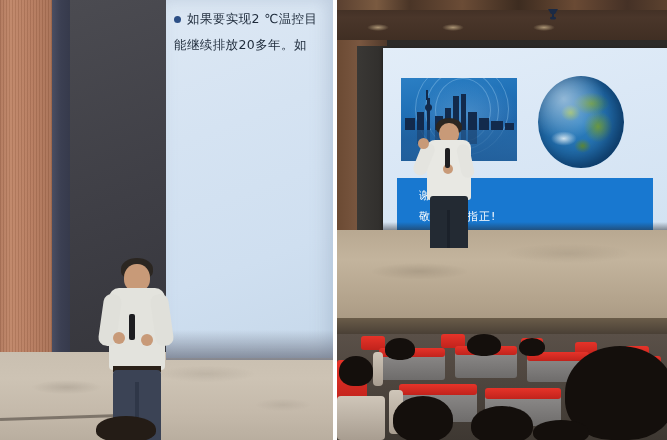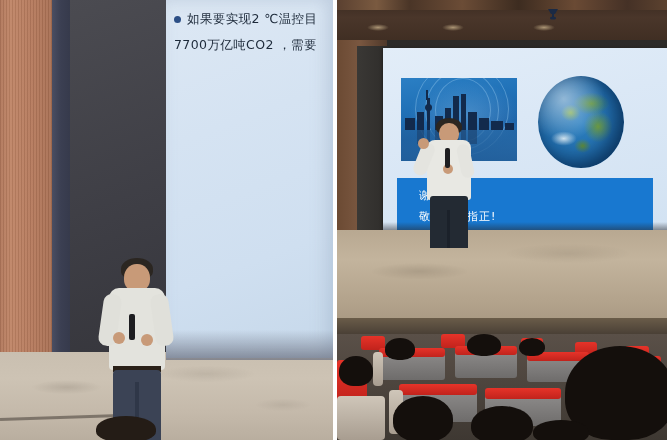--- a/index.html
+++ b/index.html
@@ -131,21 +131,21 @@
     <div class="l-wood"></div>
     <div class="l-darkpanel"></div>
     <div class="l-darkpanel2"></div>
     <div class="l-floor"></div>
     <div class="l-floorline"></div>
 
     <div class="l-screen">
 
       <div class="slide-text">
         <div class="ln"><span class="bullet"></span><span>如果要实现2 ℃温控目</span></div>
-        <div class="ln">7700万亿吨CO2 ，需要</div>
+        <div class="ln">能继续排放20多年。如</div>
       </div>
 
     </div>
     <div class="l-screen-dim"></div>
 
     <div class="spk" id="spk-left">
       <div class="hair" style="left:26px;top:0;width:32px;height:22px"></div>
       <div class="head" style="left:29px;top:6px;width:26px;height:28px"></div>
       <div class="torso" style="left:14px;top:30px;width:56px;height:82px"></div>
       <div class="arm" style="left:6px;top:36px;width:18px;height:52px;transform:rotate(8deg)"></div>

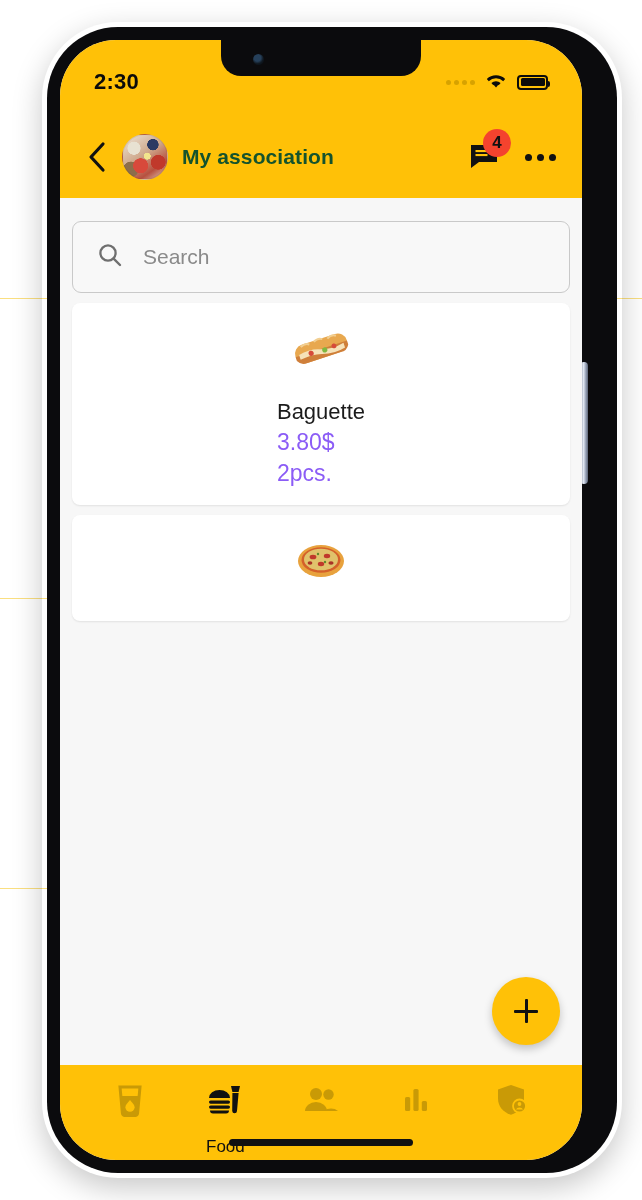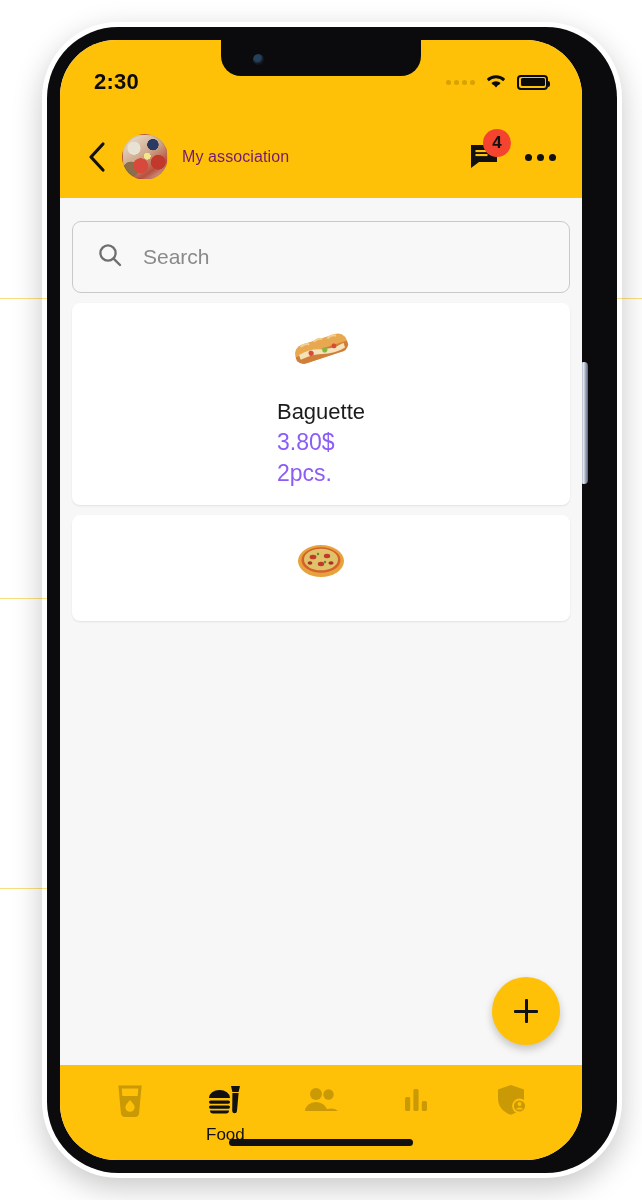--- a/index.html
+++ b/index.html
@@ -83,21 +83,21 @@
     background:
       radial-gradient(circle at 25% 30%, #e8e2d2 0 14%, transparent 15%),
       radial-gradient(circle at 68% 22%, #2b3a63 0 12%, transparent 13%),
       radial-gradient(circle at 80% 62%, #c0392b 0 16%, transparent 17%),
       radial-gradient(circle at 40% 70%, #d8493b 0 18%, transparent 19%),
       radial-gradient(circle at 55% 48%, #f2e58c 0 10%, transparent 11%),
       radial-gradient(circle at 18% 78%, #8d6e4b 0 15%, transparent 16%),
       linear-gradient(145deg,#efe6d8,#cfa98c 45%,#b7503f 75%,#e5d7c2);
     border: 1px solid rgba(0,0,0,.08);
   }
-  .title { font-size: 16px; font-weight: normal; color:#701a75; flex:1 1 auto; letter-spacing:.1px; }
+  .title { font-size: 21px; font-weight: bold; color:#14532d; flex:1 1 auto; letter-spacing:.1px; }
   .hdr-actions { display:flex; align-items:center; gap: 26px; }
   .msg-wrap { position:relative; width: 30px; height: 30px; cursor:pointer; }
   .badge {
     position:absolute; right: -12px; top: -13px;
     min-width: 28px; height: 28px; border-radius: 14px; background:#F4432E;
     color:#111; font-size: 17px; font-weight: bold;
     display:flex; align-items:center; justify-content:center; padding: 0 6px;
   }
   .kebab { display:flex; gap:5px; align-items:center; cursor:pointer;}
   .kebab i { width:7px; height:7px; border-radius:50%; background:#111; display:block;}
@@ -134,21 +134,21 @@
   }
   .fab .plus::before{ left:0; top:10.5px; width:24px; height:3px; }
   .fab .plus::after { top:0; left:10.5px; height:24px; width:3px; }
 
   
   .bottomnav {
     height: 118px; background:#FFC107;
     display:flex; align-items:flex-start; padding: 16px 22px 0;
   }
   .navitem {
-    flex:1 1 0; display:flex; flex-direction:column; align-items:center; gap:4px;
+    flex:1 1 0; display:flex; flex-direction:column; align-items:center; gap:16px;
     cursor:pointer;
   }
   .navlabel { font-size: 17px; color:#111; }
   .home-ind {
     position:absolute; left:50%; transform:translateX(-50%); bottom: 14px;
     width: 184px; height: 7px; border-radius: 4px; background:#111;
   }
 </style>
 </head>
 <body>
----
# [Exercise objective]
Reproduce exactly, and only, the part of the listing above that begins at the line with "display:flex; gap:5px; align-items:center;" and goes on through the line with "flex-direction:column; align-items:center; gap:4px;".

# [Task result]
   .kebab { display:flex; gap:5px; align-items:center; cursor:pointer;}
   .kebab i { width:7px; height:7px; border-radius:50%; background:#111; display:block;}
@@ -134,21 +134,21 @@
   }
   .fab .plus::before{ left:0; top:10.5px; width:24px; height:3px; }
   .fab .plus::after { top:0; left:10.5px; height:24px; width:3px; }
 
   
   .bottomnav {
     height: 118px; background:#FFC107;
     display:flex; align-items:flex-start; padding: 16px 22px 0;
   }
   .navitem {
-    flex:1 1 0; display:flex; flex-direction:column; align-items:center; gap:4px;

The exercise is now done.